**What is needed**
Using the records below, repeat exactly the lines from the one holding "(359, 373) none" through the one holding "[234,532,596,548] [104,556,364,572] Features.", both ends included, and no others.

**Data extracts**
*** Begin section ***

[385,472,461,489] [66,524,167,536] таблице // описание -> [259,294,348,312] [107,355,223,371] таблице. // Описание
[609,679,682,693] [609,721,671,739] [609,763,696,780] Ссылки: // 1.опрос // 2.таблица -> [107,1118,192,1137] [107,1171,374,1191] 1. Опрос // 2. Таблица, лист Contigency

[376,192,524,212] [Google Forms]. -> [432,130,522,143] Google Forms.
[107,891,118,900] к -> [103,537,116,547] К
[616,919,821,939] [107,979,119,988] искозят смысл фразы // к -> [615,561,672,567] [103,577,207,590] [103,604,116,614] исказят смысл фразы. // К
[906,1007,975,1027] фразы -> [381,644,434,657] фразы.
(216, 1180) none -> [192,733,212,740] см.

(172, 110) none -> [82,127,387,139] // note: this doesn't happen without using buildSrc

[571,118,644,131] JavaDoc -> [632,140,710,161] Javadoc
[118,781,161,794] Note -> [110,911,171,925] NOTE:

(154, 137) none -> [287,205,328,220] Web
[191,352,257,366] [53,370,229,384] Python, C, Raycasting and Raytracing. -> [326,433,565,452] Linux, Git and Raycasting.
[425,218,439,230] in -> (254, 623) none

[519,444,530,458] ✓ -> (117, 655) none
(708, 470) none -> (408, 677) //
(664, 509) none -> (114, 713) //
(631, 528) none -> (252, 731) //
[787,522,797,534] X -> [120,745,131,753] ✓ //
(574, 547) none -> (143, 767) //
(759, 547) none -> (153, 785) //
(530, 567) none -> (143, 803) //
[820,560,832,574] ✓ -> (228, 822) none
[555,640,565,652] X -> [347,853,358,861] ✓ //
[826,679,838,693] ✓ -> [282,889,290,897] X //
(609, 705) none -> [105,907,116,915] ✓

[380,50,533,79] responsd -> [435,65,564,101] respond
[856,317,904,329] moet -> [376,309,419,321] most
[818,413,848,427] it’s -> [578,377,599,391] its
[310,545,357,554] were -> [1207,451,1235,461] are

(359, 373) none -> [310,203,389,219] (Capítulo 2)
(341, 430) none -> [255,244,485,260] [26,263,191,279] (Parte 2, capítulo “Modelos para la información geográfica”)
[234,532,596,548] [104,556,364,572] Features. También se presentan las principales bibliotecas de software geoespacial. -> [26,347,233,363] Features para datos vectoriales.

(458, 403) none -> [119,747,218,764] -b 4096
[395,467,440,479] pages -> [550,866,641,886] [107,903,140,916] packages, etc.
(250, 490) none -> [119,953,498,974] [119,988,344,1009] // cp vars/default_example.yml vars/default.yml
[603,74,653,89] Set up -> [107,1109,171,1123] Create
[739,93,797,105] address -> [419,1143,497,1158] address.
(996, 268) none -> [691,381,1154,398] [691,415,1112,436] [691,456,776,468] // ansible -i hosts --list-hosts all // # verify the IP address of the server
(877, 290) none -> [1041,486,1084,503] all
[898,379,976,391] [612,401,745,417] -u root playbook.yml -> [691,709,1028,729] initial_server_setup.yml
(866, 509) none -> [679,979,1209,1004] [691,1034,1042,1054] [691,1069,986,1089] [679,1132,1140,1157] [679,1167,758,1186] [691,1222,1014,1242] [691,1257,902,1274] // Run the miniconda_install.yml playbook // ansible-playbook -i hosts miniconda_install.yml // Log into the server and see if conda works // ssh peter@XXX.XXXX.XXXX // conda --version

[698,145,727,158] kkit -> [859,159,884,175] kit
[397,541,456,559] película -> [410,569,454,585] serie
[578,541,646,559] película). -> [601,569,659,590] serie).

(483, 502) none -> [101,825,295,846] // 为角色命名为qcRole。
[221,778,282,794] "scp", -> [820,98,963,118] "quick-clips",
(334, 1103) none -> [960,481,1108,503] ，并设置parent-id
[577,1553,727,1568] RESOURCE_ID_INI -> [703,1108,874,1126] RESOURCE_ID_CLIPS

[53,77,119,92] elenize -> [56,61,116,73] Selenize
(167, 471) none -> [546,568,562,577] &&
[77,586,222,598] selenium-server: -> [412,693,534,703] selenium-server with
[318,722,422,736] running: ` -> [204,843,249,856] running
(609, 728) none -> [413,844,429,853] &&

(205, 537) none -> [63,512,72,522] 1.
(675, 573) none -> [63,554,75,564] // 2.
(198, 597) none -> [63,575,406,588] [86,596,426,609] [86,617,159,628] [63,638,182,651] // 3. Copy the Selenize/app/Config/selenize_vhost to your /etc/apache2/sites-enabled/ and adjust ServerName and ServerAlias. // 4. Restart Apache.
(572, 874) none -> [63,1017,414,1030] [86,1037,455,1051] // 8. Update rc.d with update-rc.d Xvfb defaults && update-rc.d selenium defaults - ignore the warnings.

*** End section ***

**Answer**
(359, 373) none -> [310,203,389,219] (Capítulo 2)
(341, 430) none -> [255,244,485,260] [26,263,191,279] (Parte 2, capítulo “Modelos para la información geográfica”)
[234,532,596,548] [104,556,364,572] Features. También se presentan las principales bibliotecas de software geoespacial. -> [26,347,233,363] Features para datos vectoriales.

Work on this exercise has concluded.